■ Action item
Restate each entry exactly, without pictures.

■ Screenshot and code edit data
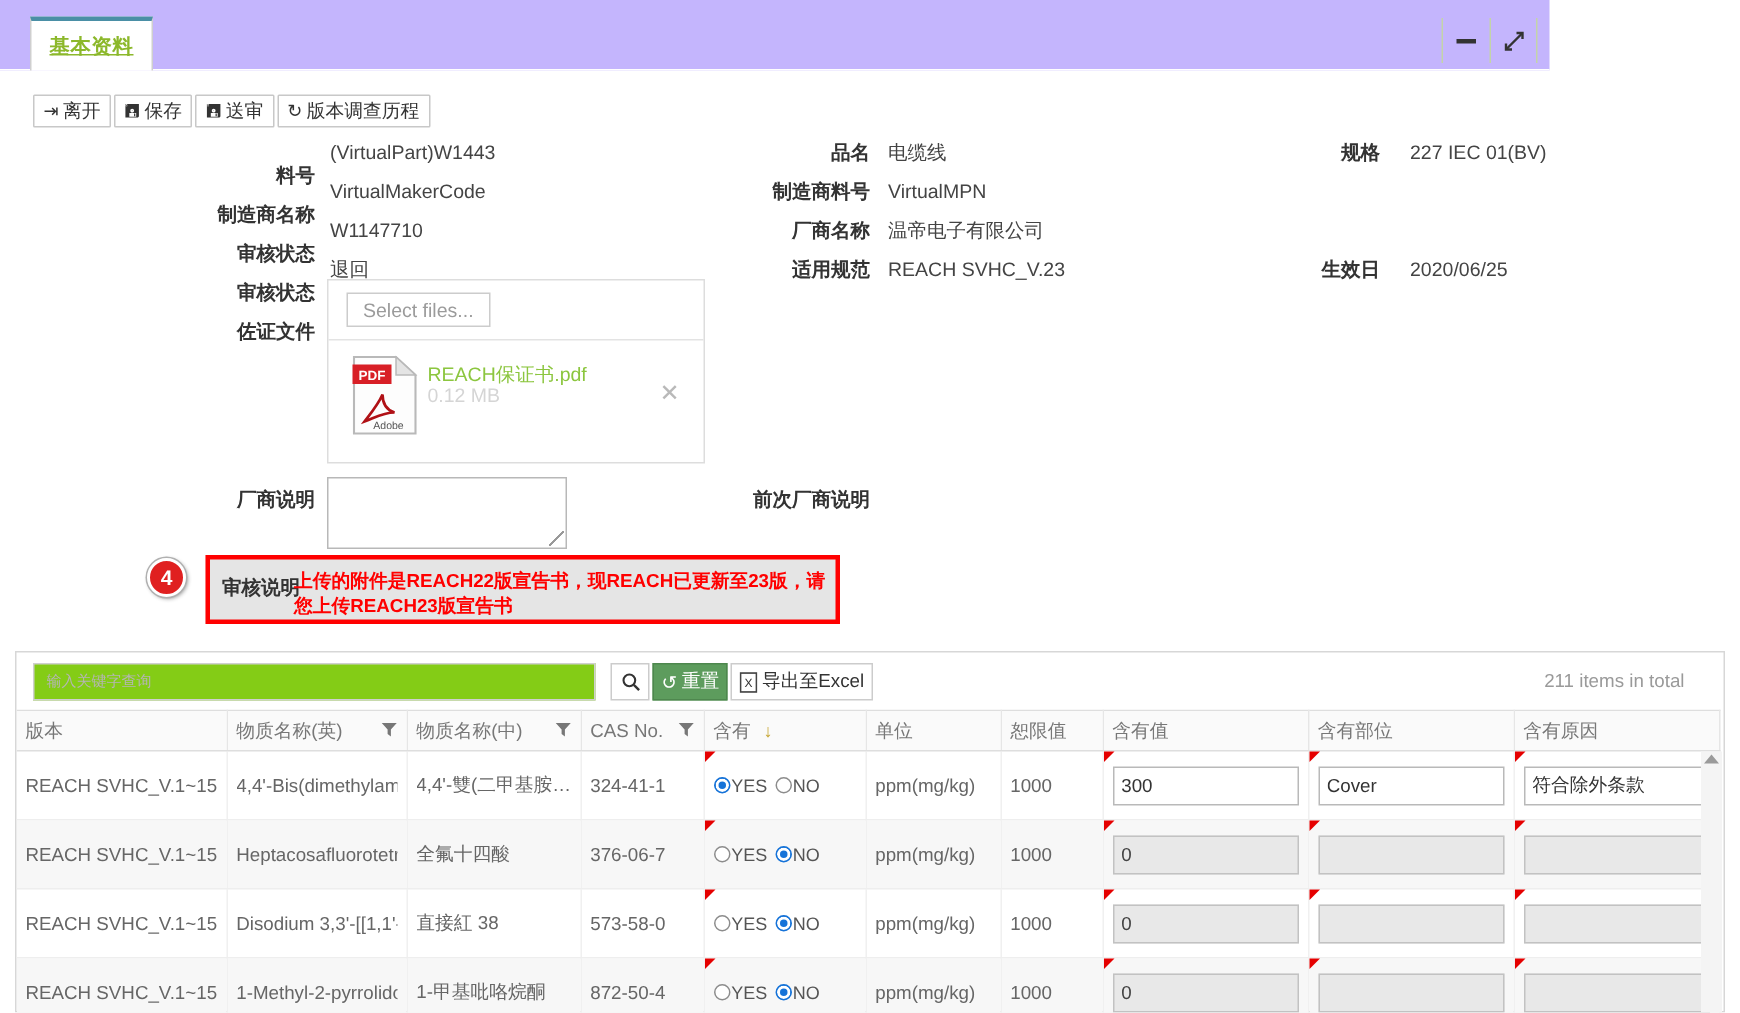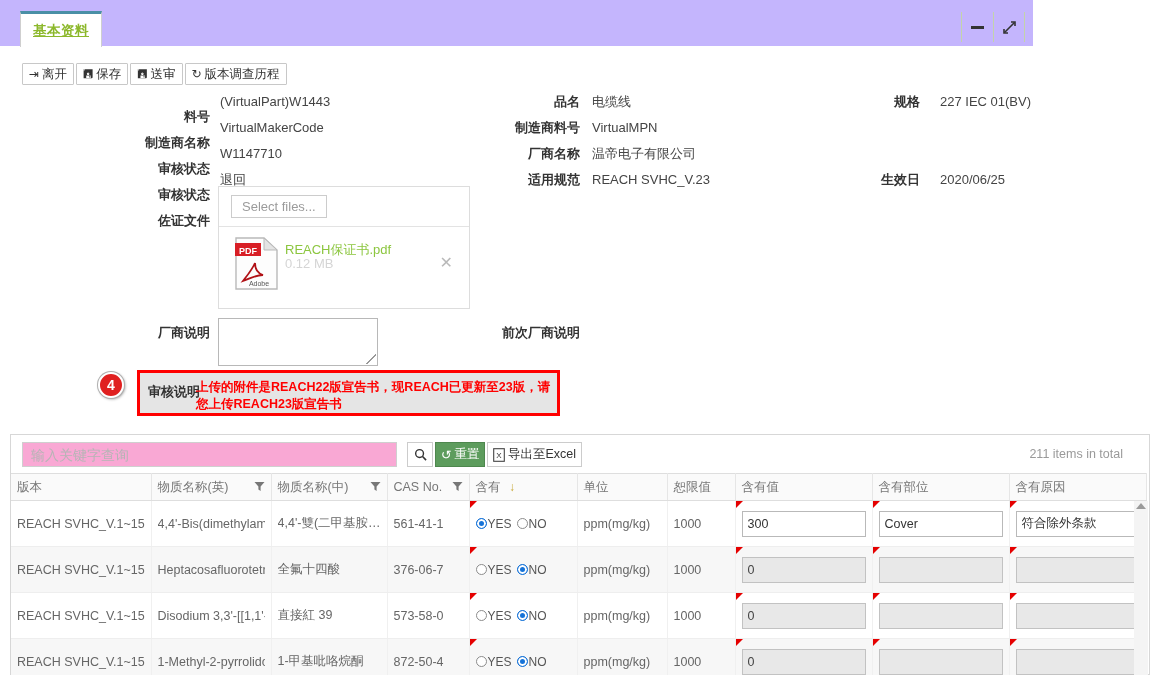"输入关键字查询" .searchinput { background: #f9a8d4 -> #84cc16; font-size: 14px -> 10px }
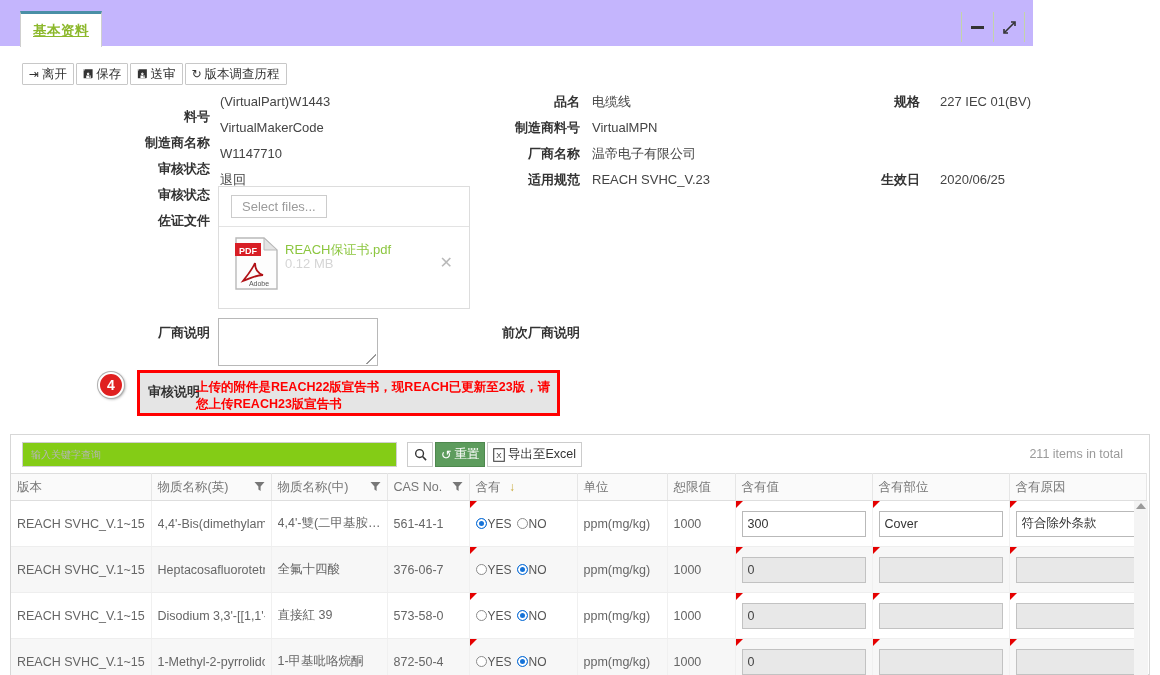"561-41-1" span.trunc { text: 561-41-1 -> 324-41-1 }
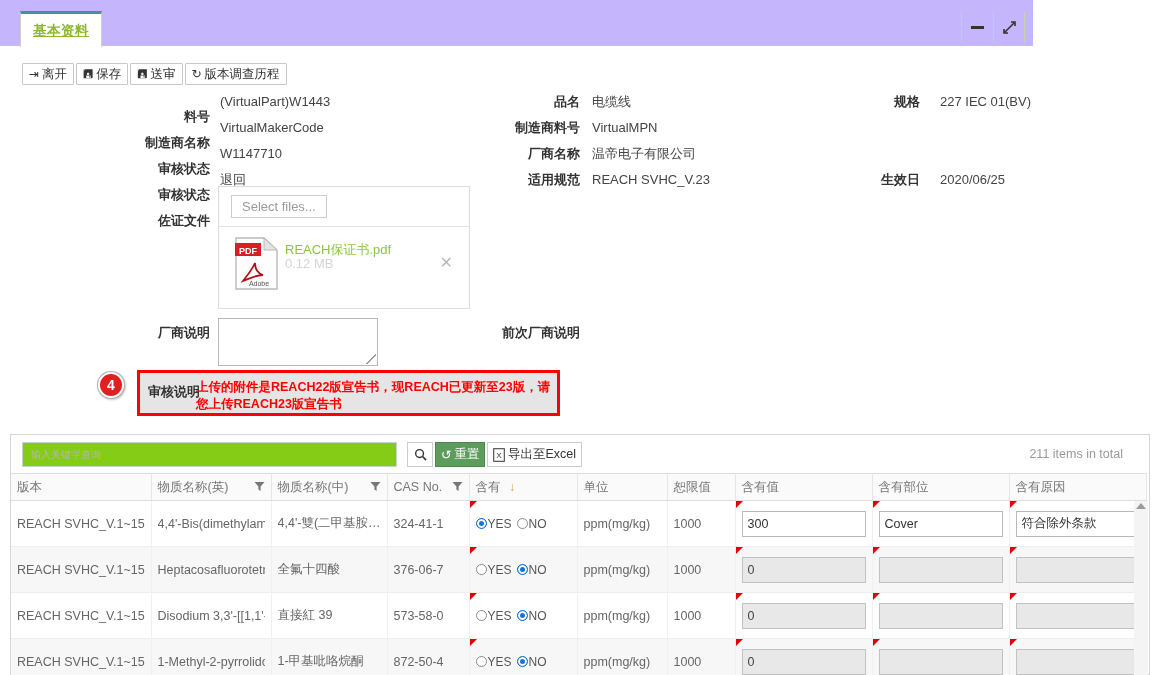"直接紅 39" span.trunc { text: 39 -> 38 }
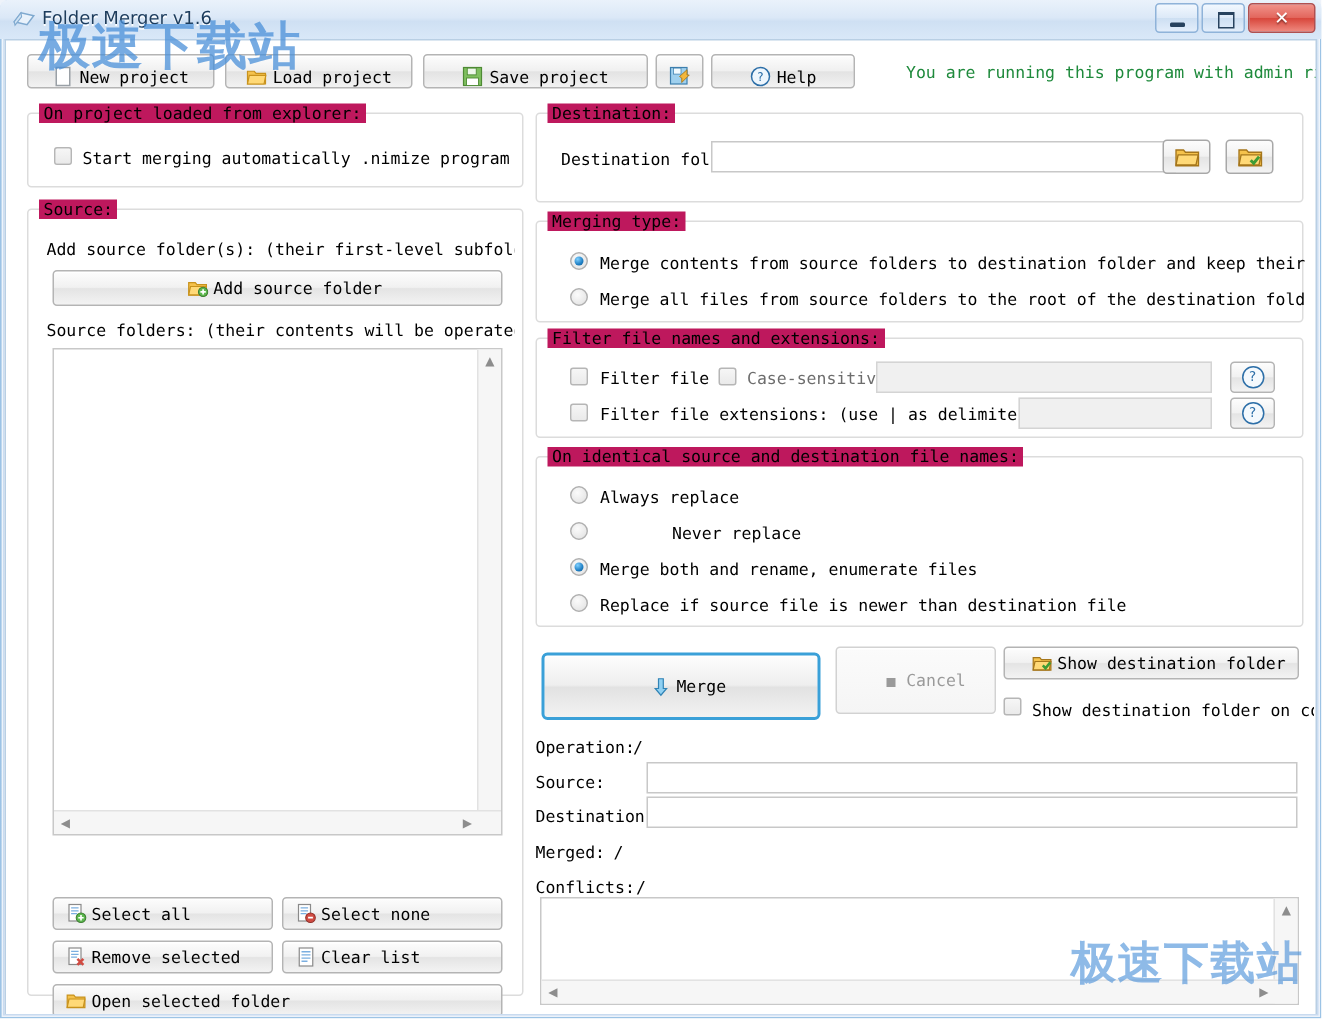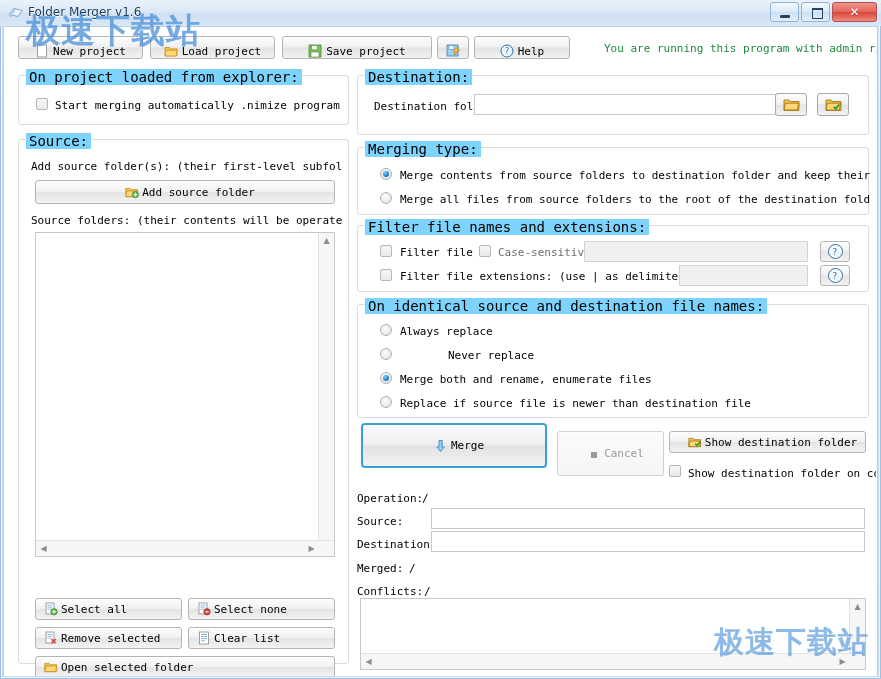"On project loaded from explorer:" .grp > .cap { background: #7dd3fc -> #be185d; font-size: 14px -> 11px }
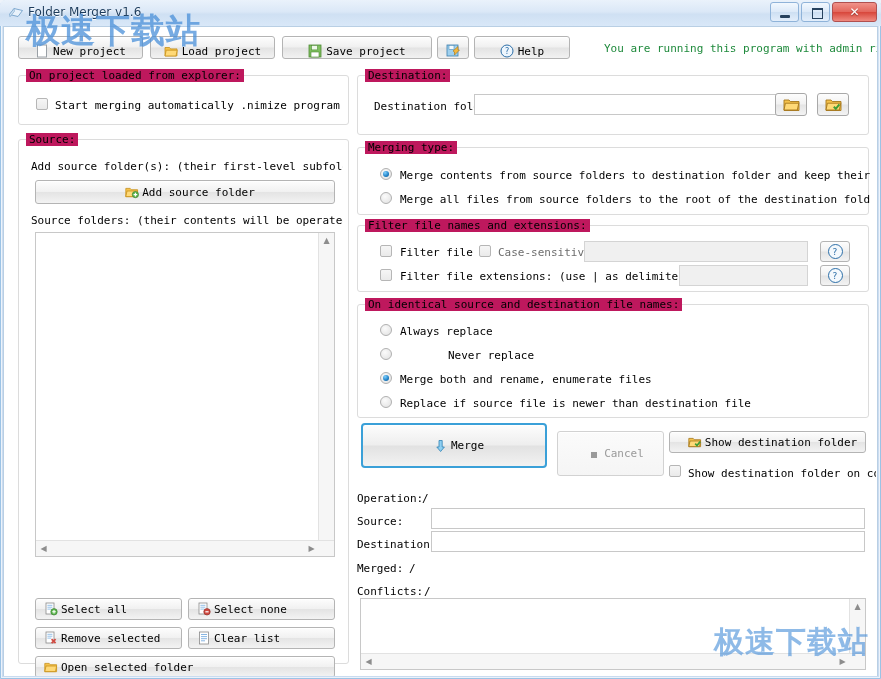"Merge" div.btn { top: 396px -> 408px }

■ Answer below
"输入关键字查询" .searchinput { background: #f9a8d4 -> #84cc16; font-size: 14px -> 10px }
"561-41-1" span.trunc { text: 561-41-1 -> 324-41-1 }
"直接紅 39" span.trunc { text: 39 -> 38 }
"On project loaded from explorer:" .grp > .cap { background: #7dd3fc -> #be185d; font-size: 14px -> 11px }
"Merge" div.btn { top: 396px -> 408px }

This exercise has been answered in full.